Or this place is interesting, but has some attributes that make it much more difficult.
than say another part of the region where I already have a lot of connections.
Someone made a funny remark to me the other day I was in Southeast Asian,
said the good news about doing what you do in emerging markets is if you go to the five-rate weddings,
you can actually get to most of the people who are running the ecosystems overall.
And it's a cute statement and it's not really true.
But what is true is that I don't rely merely on my observations.
I rely on my reporting.
I think you can tell very, very quickly whether an ecosystem is beginning to move in the directions you want
what are the constraints often regulatory or elsewhere.
But the big question.
You're looking for momentum.
There are two things.
One that you and I've talked about a lot.
Momentum is key.
Like are the dynamics right or have you?
But the other one, which you've often pushed me on, I think, quite right.
And of course, China was a great beneficiary of a scale.
Because at the end of the day, you know, there's 100% smartphone penetration in Singapore.
But if you are a Singapore startup alone, there's only so much you could do.
So it begins to beg the question, what are the markets where you can expand?
What are the services allow you to take.
what you're doing and still have some edge as you yourself go to other countries. And I think that
even the big juggernauts in some of these regions have learned that they are as much an aggregation
of local companies as they are just one-stop shop in terms of what they offer.
Speaking of innovation coming from anywhere, this next segment features Brian Wong, the author of
the Tao of Alibaba, a chronicle of his experience as the first American to be hired at Alibaba,
getting a firsthand look into how Jack Ma' shaped the company's culture.
And in this clip, Brian speaks to the very earliest days in 1999,
a time where very few people in China even knew what the internet was.
And also, how Jack used that to his advantage.
You'll get to hear some pretty incredible stories,
including how a hotel manager ended up leading Alipay
or a secretary ended up heading up their logistics platform,
which, by the way, is now the world's largest digital network for logistics,
or even how Jack would encourage several teams within the company to compete with one another.

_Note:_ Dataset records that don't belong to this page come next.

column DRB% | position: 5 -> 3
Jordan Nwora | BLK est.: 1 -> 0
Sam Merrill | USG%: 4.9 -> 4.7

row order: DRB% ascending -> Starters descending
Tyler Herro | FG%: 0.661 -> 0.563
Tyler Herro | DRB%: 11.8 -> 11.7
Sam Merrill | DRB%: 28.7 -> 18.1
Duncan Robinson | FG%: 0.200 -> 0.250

And so as Alibaba would stand up all these new businesses, whether it's shipping or cloud or payments or whatever it is,
talk a little bit about how it would either repurpose its existing talent or have to bring completely new outside talent in to do this.

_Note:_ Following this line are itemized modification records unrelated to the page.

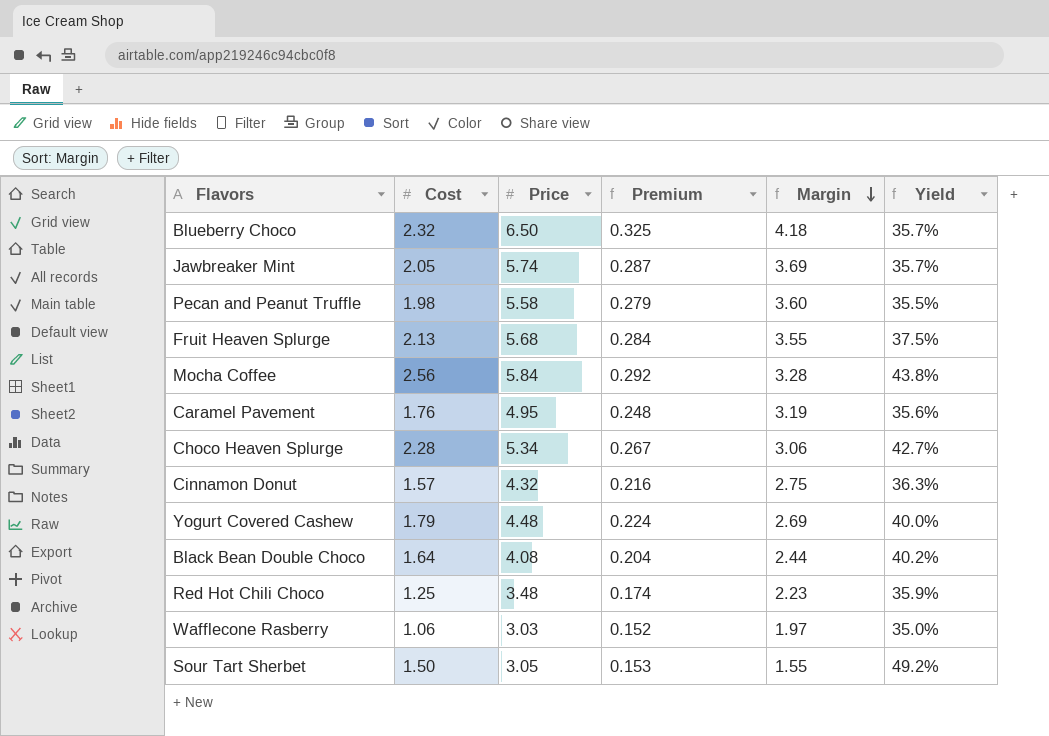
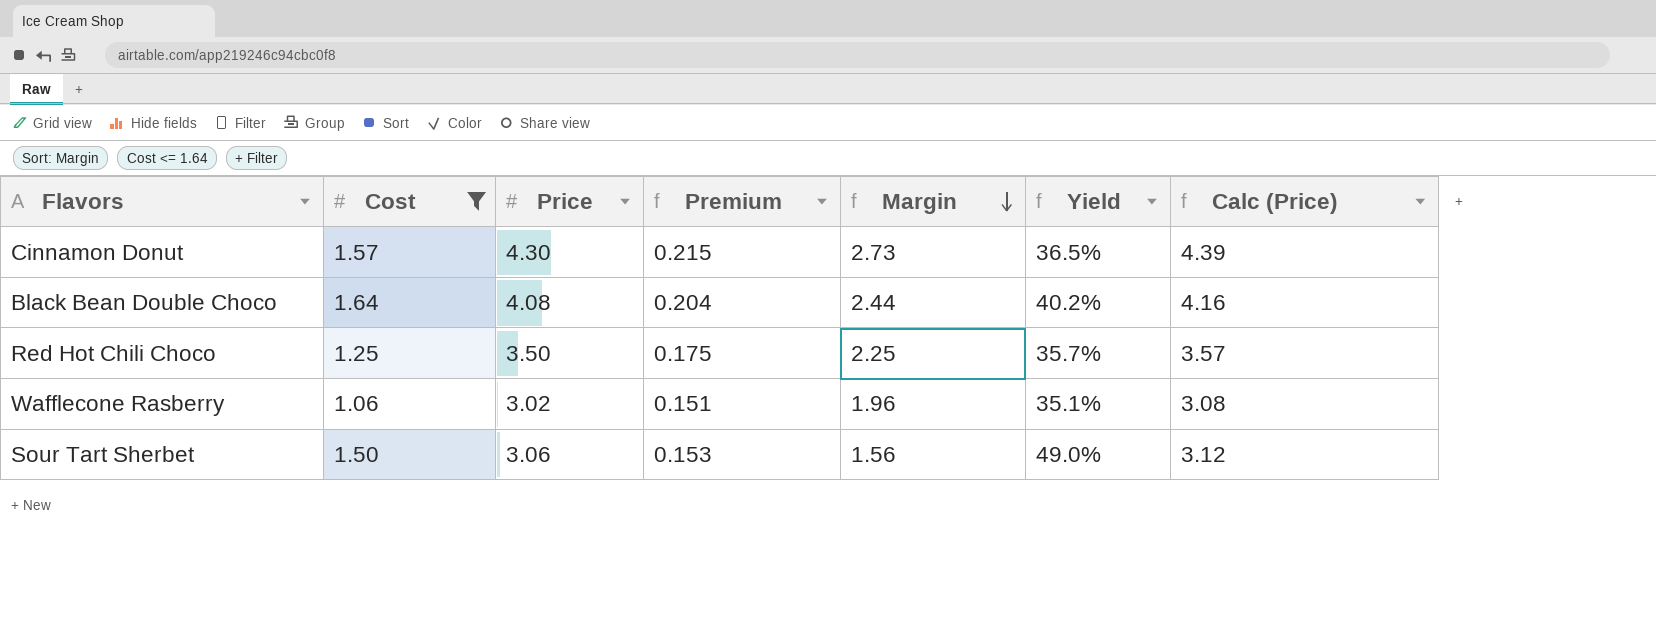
filter: none -> Cost <= 1.64
column Calc (Price) | formula: none -> [Price] * 1.02
Cinnamon Donut | Price: 4.32 -> 4.30
Cinnamon Donut | Premium: 0.216 -> 0.215
Cinnamon Donut | Margin: 2.75 -> 2.73
Cinnamon Donut | Yield: 36.3% -> 36.5%
Red Hot Chili Choco | Price: 3.48 -> 3.50
Red Hot Chili Choco | Premium: 0.174 -> 0.175
Red Hot Chili Choco | Margin: 2.23 -> 2.25
Red Hot Chili Choco | Yield: 35.9% -> 35.7%
Wafflecone Rasberry | Price: 3.03 -> 3.02
Wafflecone Rasberry | Premium: 0.152 -> 0.151
Wafflecone Rasberry | Margin: 1.97 -> 1.96
Wafflecone Rasberry | Yield: 35.0% -> 35.1%
Sour Tart Sherbet | Price: 3.05 -> 3.06
Sour Tart Sherbet | Margin: 1.55 -> 1.56
Sour Tart Sherbet | Yield: 49.2% -> 49.0%

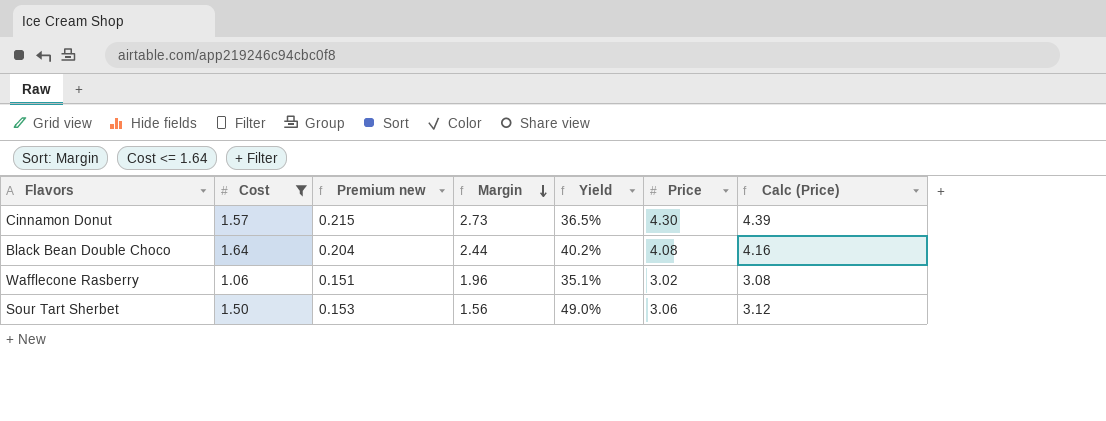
column name: Premium -> Premium new
column Price | position: 3 -> 6
row Red Hot Chili Choco: 1.25 | 3.50 | 0.175 | 2.25 | 35.7% | 3.57 -> none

Because one thing that also struck me about Alibaba is not only is turnover abnormally low,
But there are all these stories about folks who are secretaries who then become VPs of an entire business line or people who move from one department to another.
It's seemingly very, very fluid, potentially even more fluid than like a Google where you hear about people transferring departments all the time.
In China in 1999, there were very few people who even knew what the Internet was, let alone have the specific skills to do web development and coding and whatnot.
So to some extent, the company had to really train people to move up into these more senior positions.
And we had an approach that, you know, when you're thinking about cultural fit versus skills,
we always opted for find the person who really believes in the culture and the mission and the vision first,
and then you can train them up.
And so that was an important process by which the company was able to build its talent pool.
So Jonathan Liu is a very good example of someone who was,
sales head in Shenzhen, his previous background was that of a hotel manager. So Jack says to him,
Jonathan, what do you know about the financial sector? Not a whole lot, Jack. Have you heard of this
company called PayPal? Actually, no. He said, great, you're hired. You're going to lead Allie Pay and be
the founding CEO. And why would he do that? Because he wanted someone who wasn't already influenced
or biased by these old financial sort of ways of doing things. And he wanted someone who was
customer-centric. Another example is Judy Tong. Judy came in as a secretary, and she worked her way up
within the admin department to a VP level. But when Jack decided, hey, we need to launch Tsai Niao,
a logistics platform, it's basically a data network that coordinates logistics resources.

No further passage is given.